Indeed, the Nazis put him on trial with a leader of the German Communist Party and some Bulgarian Communists, who they accused of working in league with Marinus! He denied any link and stated that he had acted on his own.
He undertook a hunger strike in prison to protest his conditions of detention, and was forcibly fed. He was chained up for 7 months in his cell. Eventually the Bulgarians were acquitted, the Communist leader imprisoned and Marinus sentenced to death. On the 10th January 1934, he was beheaded in the prison of Leipzig
The second death of Van der Lubbe
The Communists set up a committee for aid to the victims of Hitlerism after the Reichstag event. It was directed by Munzenberg, acting for the Komintern, the Communist International controlled by Stalin. It described Marinus as a pseudo-communist and a Nazi agent provocateur. In August 1933, it published the Brown Book, edited by Otto Katz, who accused Marinus of being “petty bourgeois” “bragger”, a religious maniac, and finally of being a toy boy for the leaders of the SA, the Nazi Brownshirt stormtroopers! He was described as a “a semi-blind young pederast” and accused of acting with the Nazis in the Reichstag burning. A “counter-trial” in London organised by this committee backed up these findings, with only one person on the jury, Sylvia Pankhurst the anti-parliamentary communist, strongly objecting. In open court the Bulgarian Communist Dimitrov (after his acquittal a top dog in the Comintern) demanded that his co-defendant be sentenced to death for having “worked against the proletariat”.
Council communists and anarchists in Holland and France sprang to his defence (with the exception of the German anarchist veteran Rudolf Rocker, who accepted the Brown Book accusations) In France, the anarchist theorist Andre Prudhommeaux set up the Marinus van der Lubbe Committee. On the day of the opening of the trial, the Red Book, a refutation of all the slanders of the Brown Book, was published in Holland (and reprinted in extracts in France) it defended Van der Lubbe’s revolutionary integrity, with many character references from people in different political groups attesting to his honesty and devotion to the working class. But the slander continued. The Communist playwright Bertold Brecht, in his the Resistible Rise of Arturo Ui, an allegory on Hitler’s rise, has a character called Fish, a caricature of Marinus, whose sole words are “areu, areu, areu”. Despite various attempts to clear his name, a bad odour still surrounds the life of Van der Lubbe.

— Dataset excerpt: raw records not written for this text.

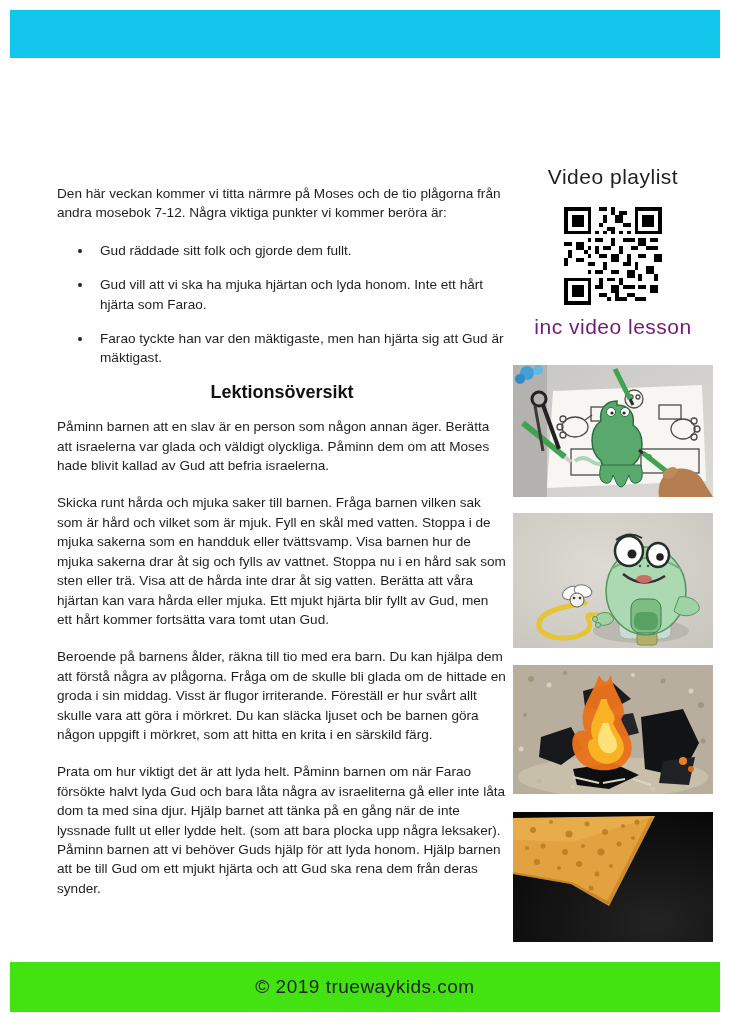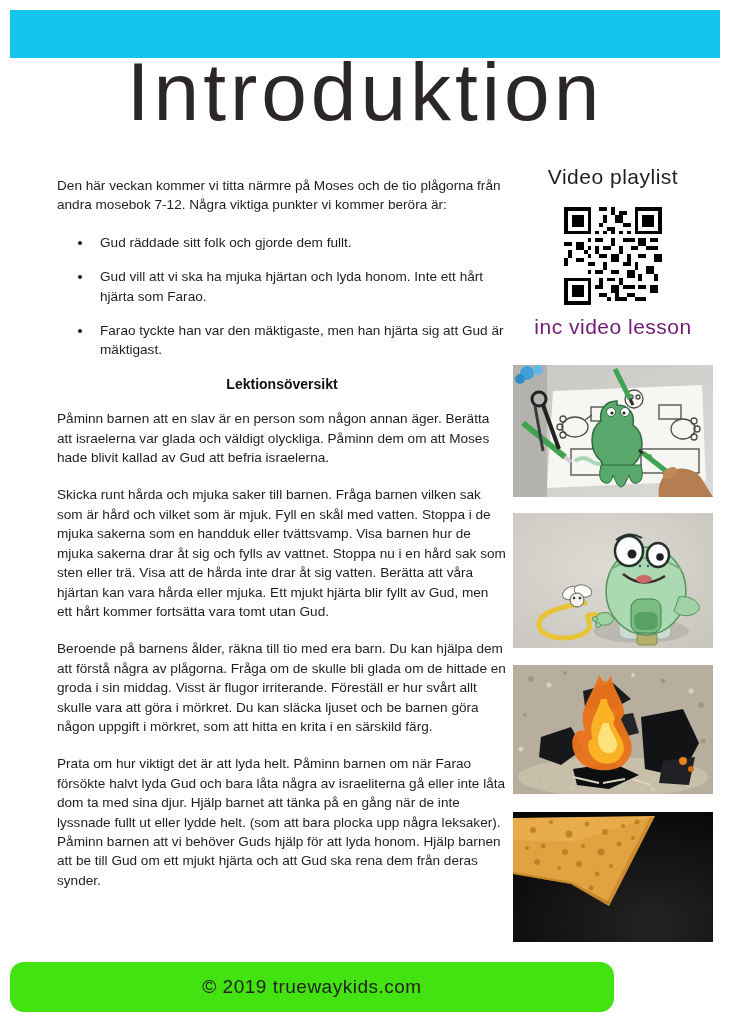--- a/index.html
+++ b/index.html
@@ -42,7 +42,6 @@
 
   <div class="topbar"></div>
 
-  <h1 class="title">Introduktion</h1>
 
   <div class="left-col">
     <p>Den här veckan kommer vi titta närmre på Moses och de tio plågorna från andra mosebok 7-12. Några viktiga punkter vi kommer beröra är:</p>

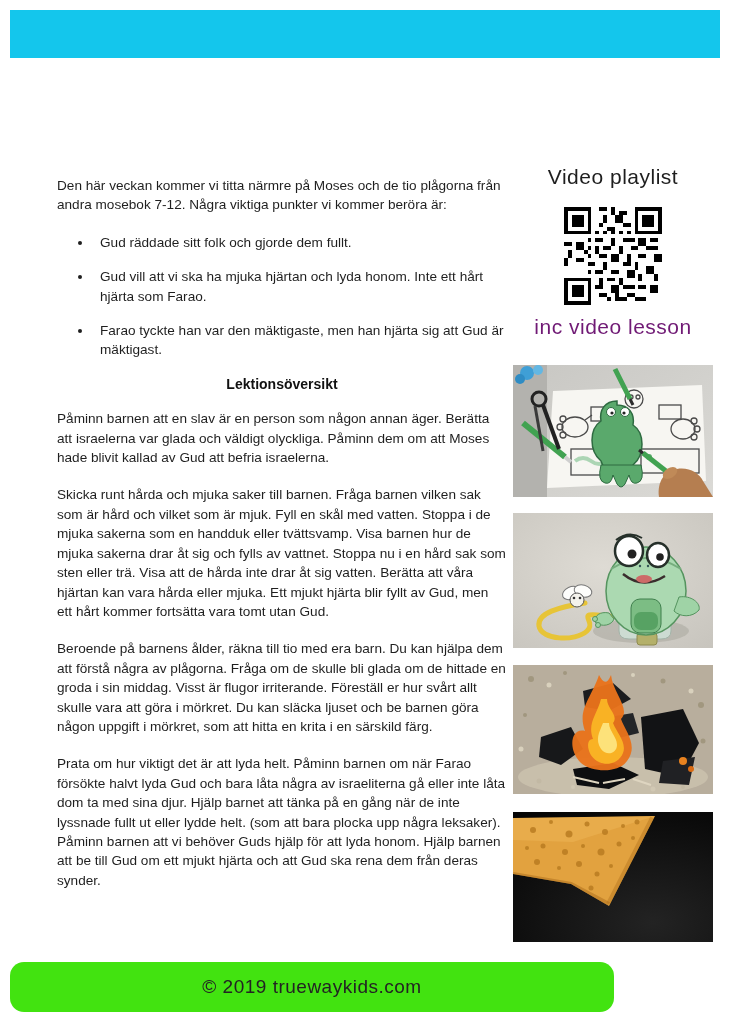--- a/index.html
+++ b/index.html
@@ -11,7 +11,7 @@
          font-size:82px;font-weight:400;letter-spacing:4px;color:#2b2728;line-height:96px;
          font-family:"Liberation Sans",sans-serif;}
 
-  .left-col{position:absolute;left:57px;top:176px;width:450px;color:#1f1f1f;
+  .left-col{position:absolute;left:57px;top:184px;width:450px;color:#1f1f1f;
             font-size:13.6px;line-height:19.4px;}
   .left-col p{margin:0 0 18px 0;}
   ul.points{margin:0 0 2px 0;padding-left:36px;list-style:disc;}

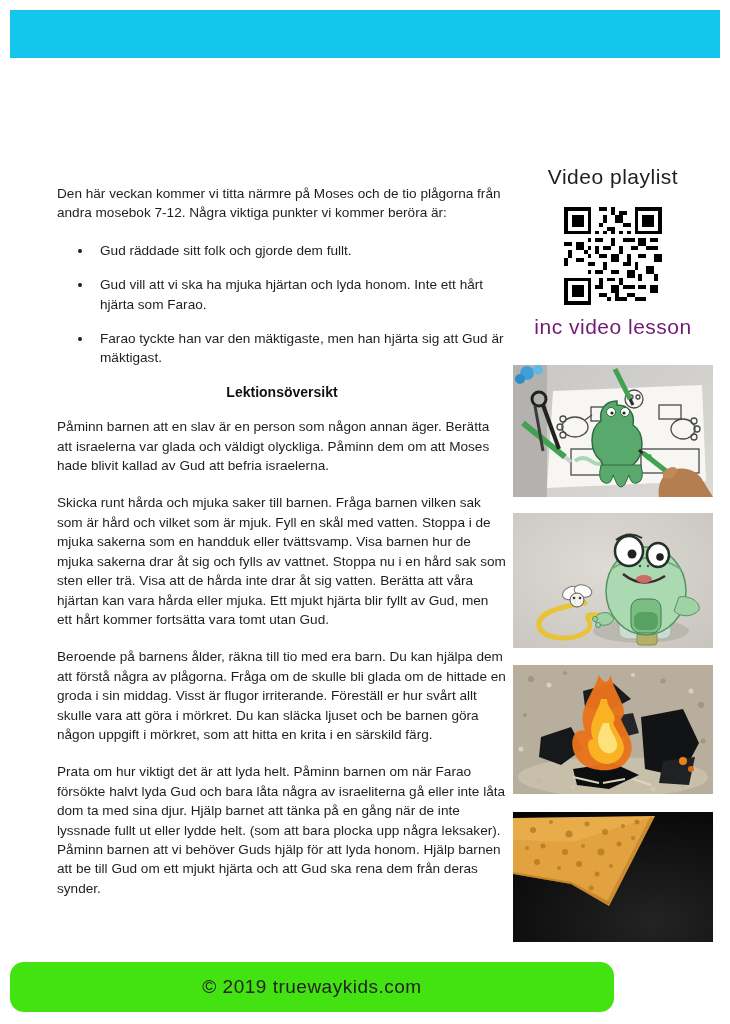--- a/index.html
+++ b/index.html
@@ -16,7 +16,7 @@
   .left-col p{margin:0 0 18px 0;}
   ul.points{margin:0 0 2px 0;padding-left:36px;list-style:disc;}
   ul.points li{margin-bottom:15px;padding-left:7px;}
-  h2.overview{font-size:14px;font-weight:bold;text-align:center;color:#111;
+  h2.overview{font-size:18px;font-weight:bold;text-align:center;color:#111;
               margin:13px 0 15px 0;}
 
   .right-col{position:absolute;left:513px;top:16px;width:200px;height:1024px;}

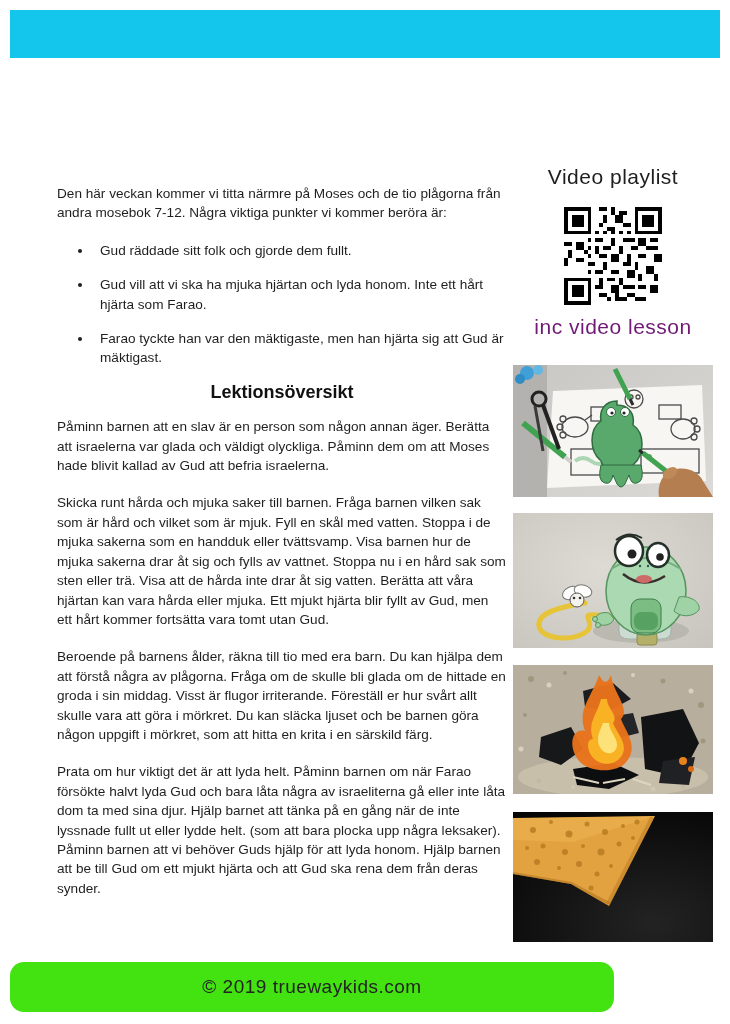--- a/index.html
+++ b/index.html
@@ -31,8 +31,8 @@
   #photo3{top:649px;height:129px;}
   #photo4{top:796px;height:130px;}
 
-  .footer{position:absolute;left:10px;top:962px;width:604px;height:50px;background:#42e310;
-          text-align:center;border-radius:14px;}
+  .footer{position:absolute;left:10px;top:962px;width:710px;height:50px;background:#42e310;
+          text-align:center;}
   .footer span{display:inline-block;line-height:50px;font-size:19px;color:#232323;letter-spacing:.5px;}
 </style>
 </head>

At best he is seen as a cretin, or a half-mad idiot. He was as much a victim of the Stalinists as he was of the Nazis.
Marinus acted for the best of motives. He thought his deed might be the spark for a general workers uprising against the Nazis. Alas, he was to be very wrong. The Social Democrats and their unions gave up without a fight, as did the Communists. Only in Vienna in June 1933 did the workers attempt to rise up, to be bloodily crushed (see the Death of the Austrian Left). But the Nazis would have carried out their wholesale repression, sooner or later, with or without the Reichstag fire. On the day that Marinus saw the Communist meeting being broken up, the Communist Party HQ had been raided, and the offices of their paper closed.
And Munzenberg and Katz? Munzenberg was murdered by the Stalinists, whose bidding he had done, and his body dumped on the Swiss border in 1940. Otto Katz carried on his work for the Soviet secret services, taking part in the hunting down of socialists and anarchists during the Spanish Civil War, before the death machine whose loyal servant he was, turned on him too. He was tried in Prague and hanged as a “Zionist agent” in 1952.
“…old formulae and old ideas are in the process of dying, and with them fall into decay the parties and corporative organisations and all of that. The world counts on new forces, which are the heads and the hearts of the workers themselves.”